Atualmente também guarda o acervo pessoal e familiar de Maria Luíza Haussler, conhecida na história e imaginário gaúchos como “A noiva da Lagoa”. A exposição resgata a história da moça morta ao sair de uma festa com o namorado. O corpo foi jogado na Lagoa dos Barros, que fica entre Santo Antônio da Patrulha e Osório, às margens de onde hoje é a Freeway. No espaço do Jardim do Imperador também são realizadas atrações culturais abertas à comunidade.
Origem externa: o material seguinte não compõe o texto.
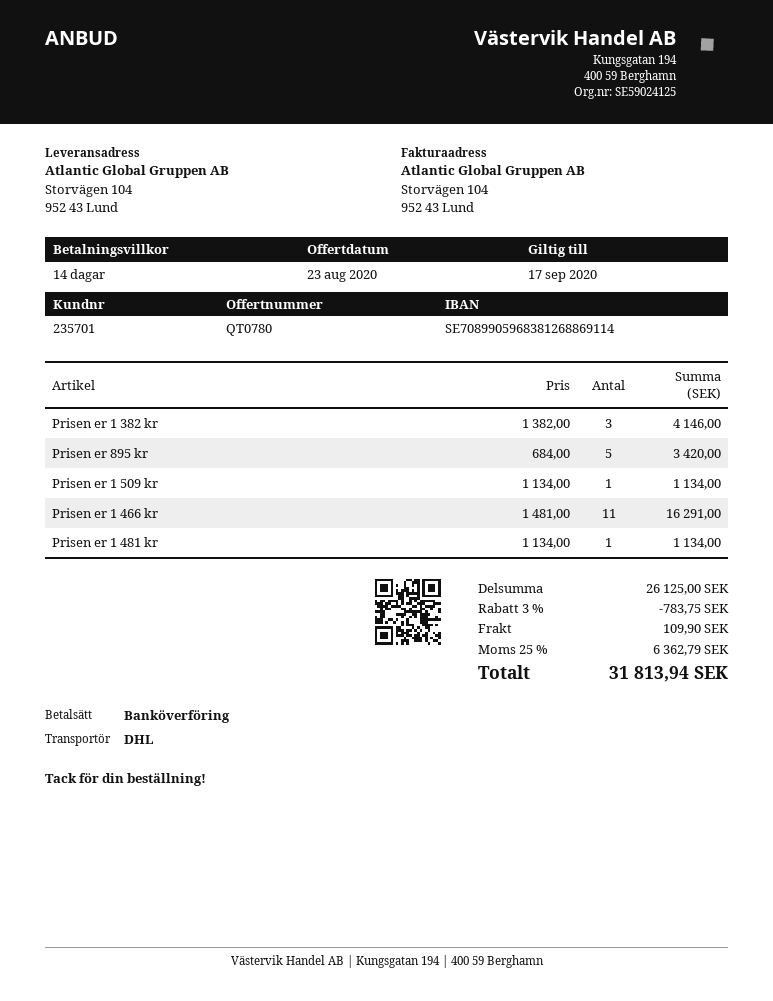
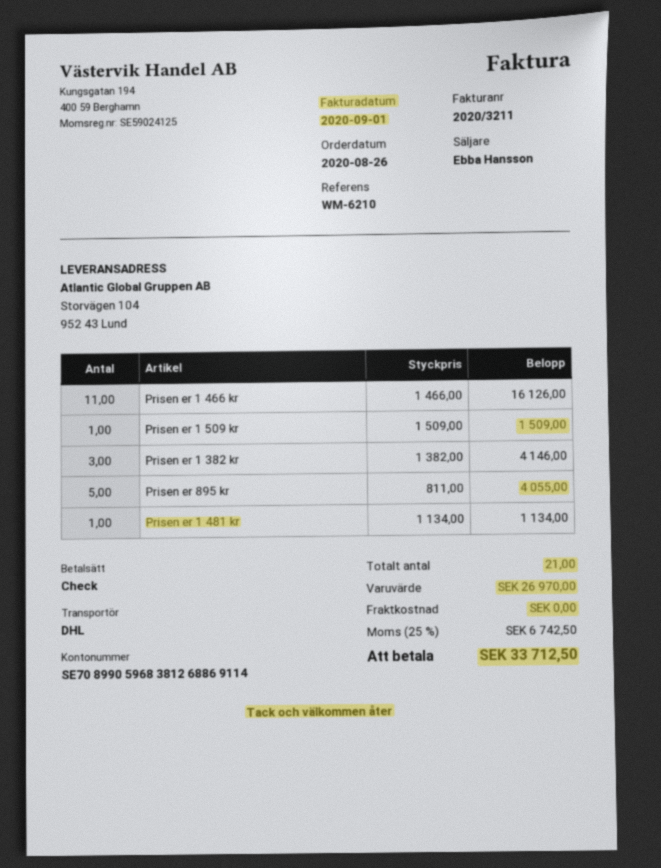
payment method: bank transfer -> cheque
Prisen er 895 kr: 5 x 684.00 = 3420.00 -> 5 x 811.00 = 4055.00
Prisen er 1 509 kr: 1 x 1134.00 = 1134.00 -> 1 x 1509.00 = 1509.00
Prisen er 1 466 kr: 11 x 1481.00 = 16291.00 -> 11 x 1466.00 = 16126.00
subtotal: 26125.00 -> 26970.00
discount: 3% = 783.75 -> none
shipping: 109.90 -> 0.00
tax: 25% = 6362.79 -> 25% = 6742.50
total: 31813.94 -> 33712.50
A área externa do museu conta com uma Palmeira Imperial, com mais de 20 metros de altura, plantada como símbolo da passagem do Imperador Dom Pedro I pelo município por volta de 1820.
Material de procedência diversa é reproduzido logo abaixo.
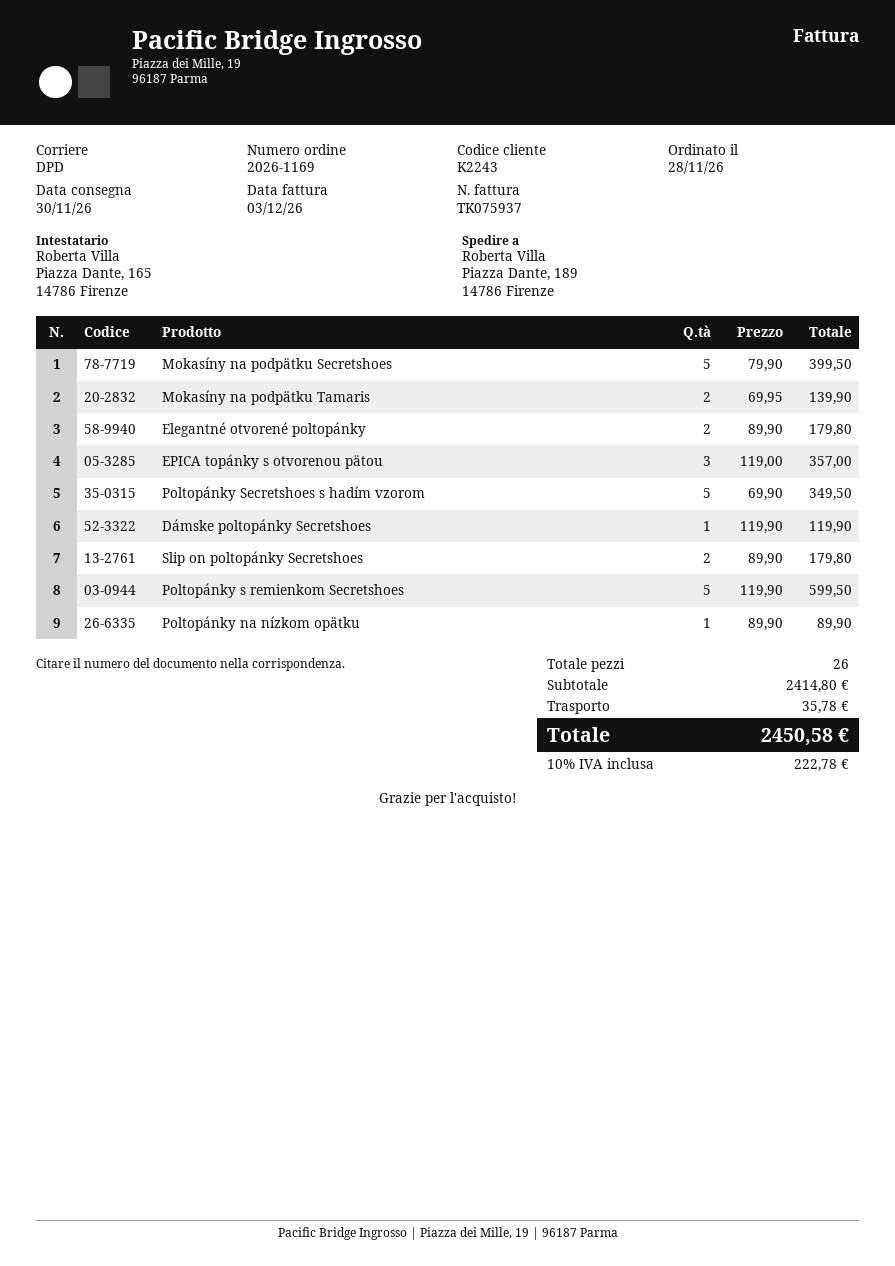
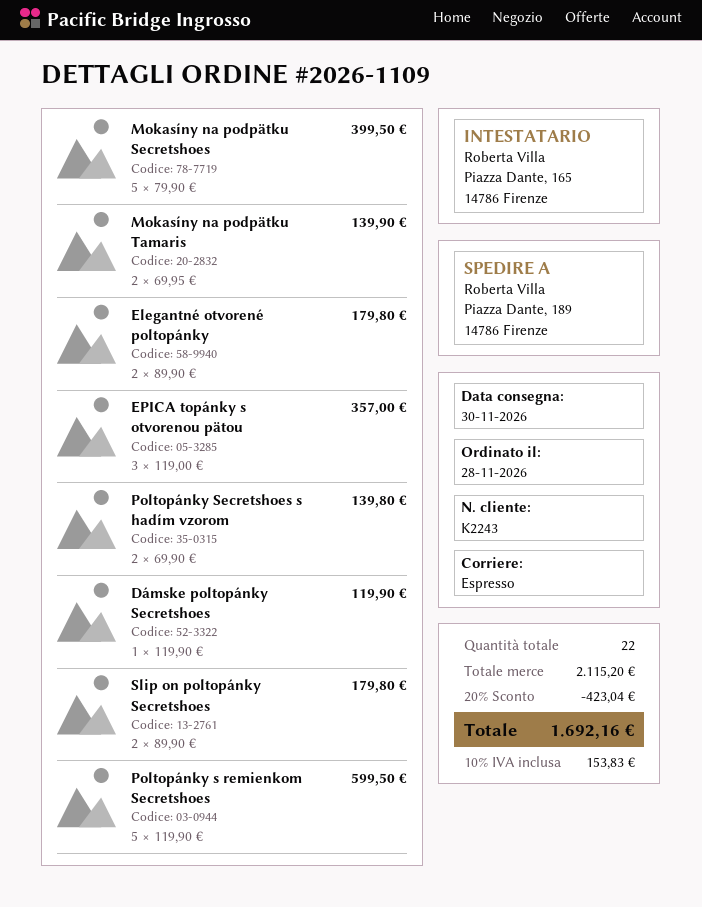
order number: 2026-1169 -> 2026-1109
shipping method: DPD -> express
Poltopánky Secretshoes s hadím vzorom: 5 x 69.90 = 349.50 -> 2 x 69.90 = 139.80
Poltopánky na nízkom opätku: 1 x 89.90 = 89.90 -> none
total quantity: 26 -> 22
subtotal: 2414.80 -> 2115.20
discount: none -> 20% = 423.04
shipping: 35.78 -> none
tax: 10% = 222.78 -> 10% = 153.83
total: 2450.58 -> 1692.16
Participaram da reunião o prefeito, Rodrigo Massulo, o Secretário Municipal da Cultura, Turismo e Esporte, Sérgio Alexandre Airoldi, o presidente da Fundação Museu Antropológico Caldas Júnior, Rafael Barcela Gudaites e a Diretora da Cultura de Santo Antônio da Patrulha, Jassira Castro. No encontro foi apresentado o projeto de restauração que conta com adaptações de acessibilidade, correção de problemas estruturais do imóvel que já tem mais de 200 anos. A casa que pertenceu a família foi tombada pelo Instituto do Patrimônio Histórico e Artístico do Estado (IPHAE) como patrimônio histórico e cultural do município e adaptada para fins museológicos na década de 1980.